You might think, from this discussion, that crypto by itself does nothing — that cryptographic security can only be bootstrapped from some kind of real-world identity verification. That’s the way it works for website certificates, where a certificate authority has to check your bona fides before it will issue you a certificate.

But this intuition turns out to be wrong. There is one thing that crypto can do perfectly, without any real-world support: providing pseudonyms. Indeed, crypto is so good at supporting pseudonyms that we can practically say that pseudonyms are the natural state of identity online.

To explain why this is true, I need to offer a gentle introduction to a basic crypto operation: digital signatures. Suppose John Doe (“JD”) wants to use digital signatures. First, JD needs to create a private cryptographic key, which he does by generating some random numbers and combining them according to a special geeky recipe. The result is a unique private key that only JD knows. Next, JD uses a certain procedure to determine the public key that corresponds to his private key. He announces the public key to everyone. The math guarantees that (1) JD’s public key is unique and corresponds to JD’s private key, and (2) a person who knows JD’s public key can’t figure out JD’s private key.

Now JD can make digital signatures. If JD wants to “sign” a certain message M, he combines M with JD’s private key in a special way, and the result is JD’s “signature on M”. Now anybody can verify the signature, using JD’s public key. Only JD can make the signature, because only JD knows JD’s private key; but anybody can verify the signature.

At no point in this process does JD tell anybody who he is — I called him “John Doe” for a reason. Indeed, JD’s public key is a perfect pseudonym: it conveys nothing about JD’s actual identity, yet it has a distinct “owner” whose presence can be verified. (“You’re really the person who created this public key? Then you should be able to make a signature on the message ‘squeamish ossifrage’ for me….”)

Using this method, anybody can make up a fresh pseudonym whenever they want. If you can generate random numbers and do some math (or have your computer do those things for you), then you can make a fresh pseudonym. You can make as many as you want, without needing to coordinate with anybody. This is all easy to do.

These methods, pseudonyms and signatures, are used even in cases where we want to verify somebody’s real-world identity. When you connect to (say) https://mail.google.com, Google’s web server gives you its public key — a pseudonym — along with a digital certificate that attests that that public key — that pseudonym — belongs to Google Inc. Binding public keys — pseudonyms — to real-world identities is tedious and messy, but of course this is often necessary in practice.

Online, identities are hard to manage. Pseudonyms are easy.
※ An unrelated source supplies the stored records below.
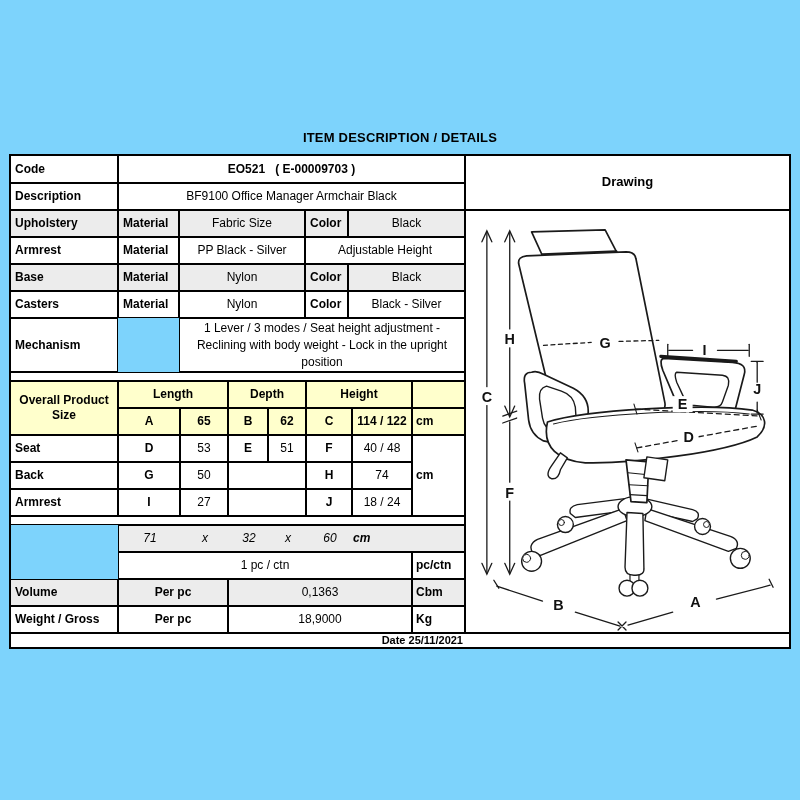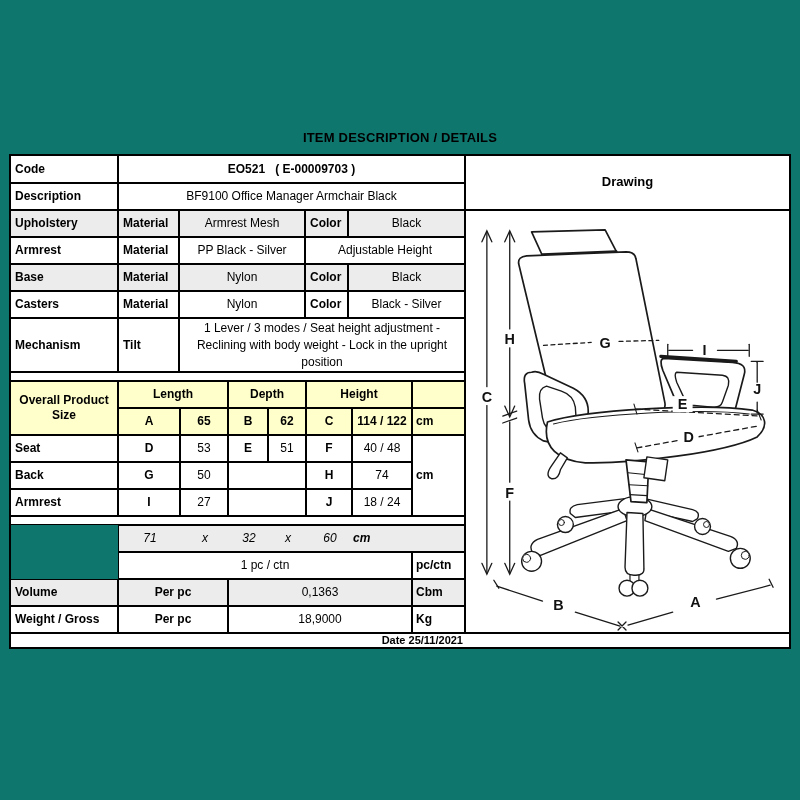"ITEM DESCRIPTION / DETAILS" #screen { background: #0f766e -> #7dd3fc }
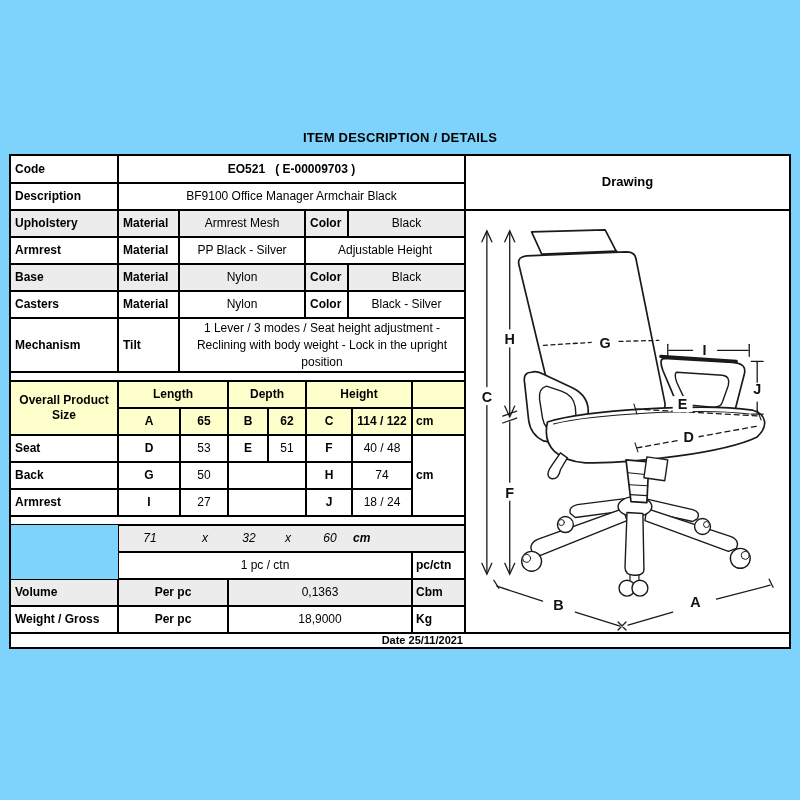"Armrest Mesh" div.c { text: Armrest Mesh -> Fabric Size }
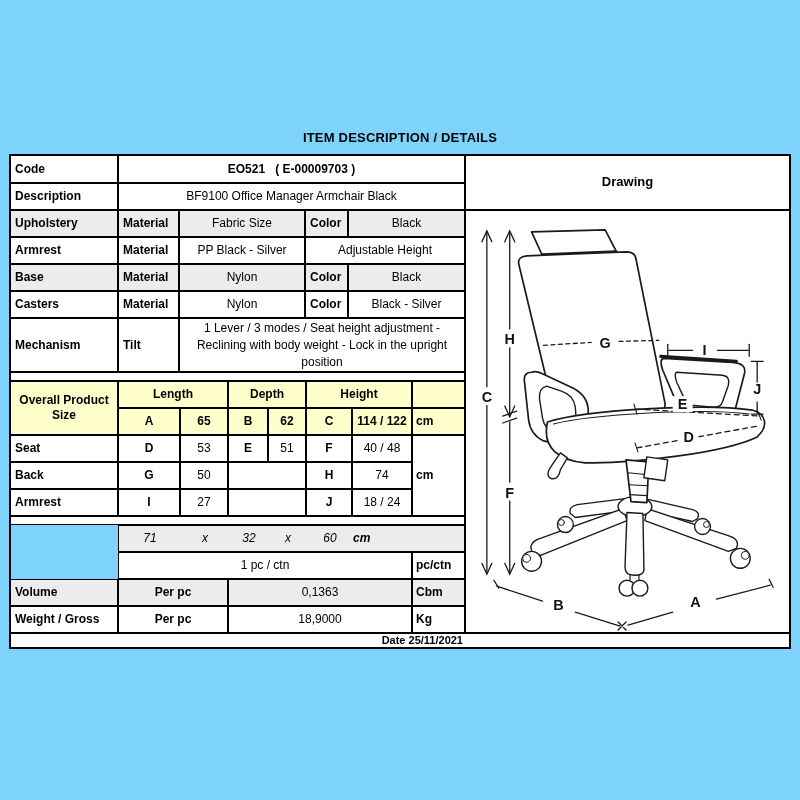"Tilt" div.c { html: <div>Tilt</div> -> none }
Filed Under: Privacy & Security Tagged With: Anonymity, Crypto, Privacy, Security

Comments

Ammon says

April 4, 2010 at 9:00 am

Interesting post on the technology behind creating anonymity — I look at similar issues from a philosopher’s perspective here:

http://doctorideas.blogspot.com/2010/03/anonymity-pseudonymity-and-internets.html
rp says

March 31, 2010 at 8:49 pm

in all this, since it’s relatively easy to create pseudonyms, is to create a bunch of them so that JD’s actions in different spheres can’t be cross-referenced as easily. You can prove that some set of posts in a web forum, say, all came from the same digital persona, and that some set of signed pictures on Flickr all came from another digital persona, but you can’t prove that both things originated from the same meatspace person.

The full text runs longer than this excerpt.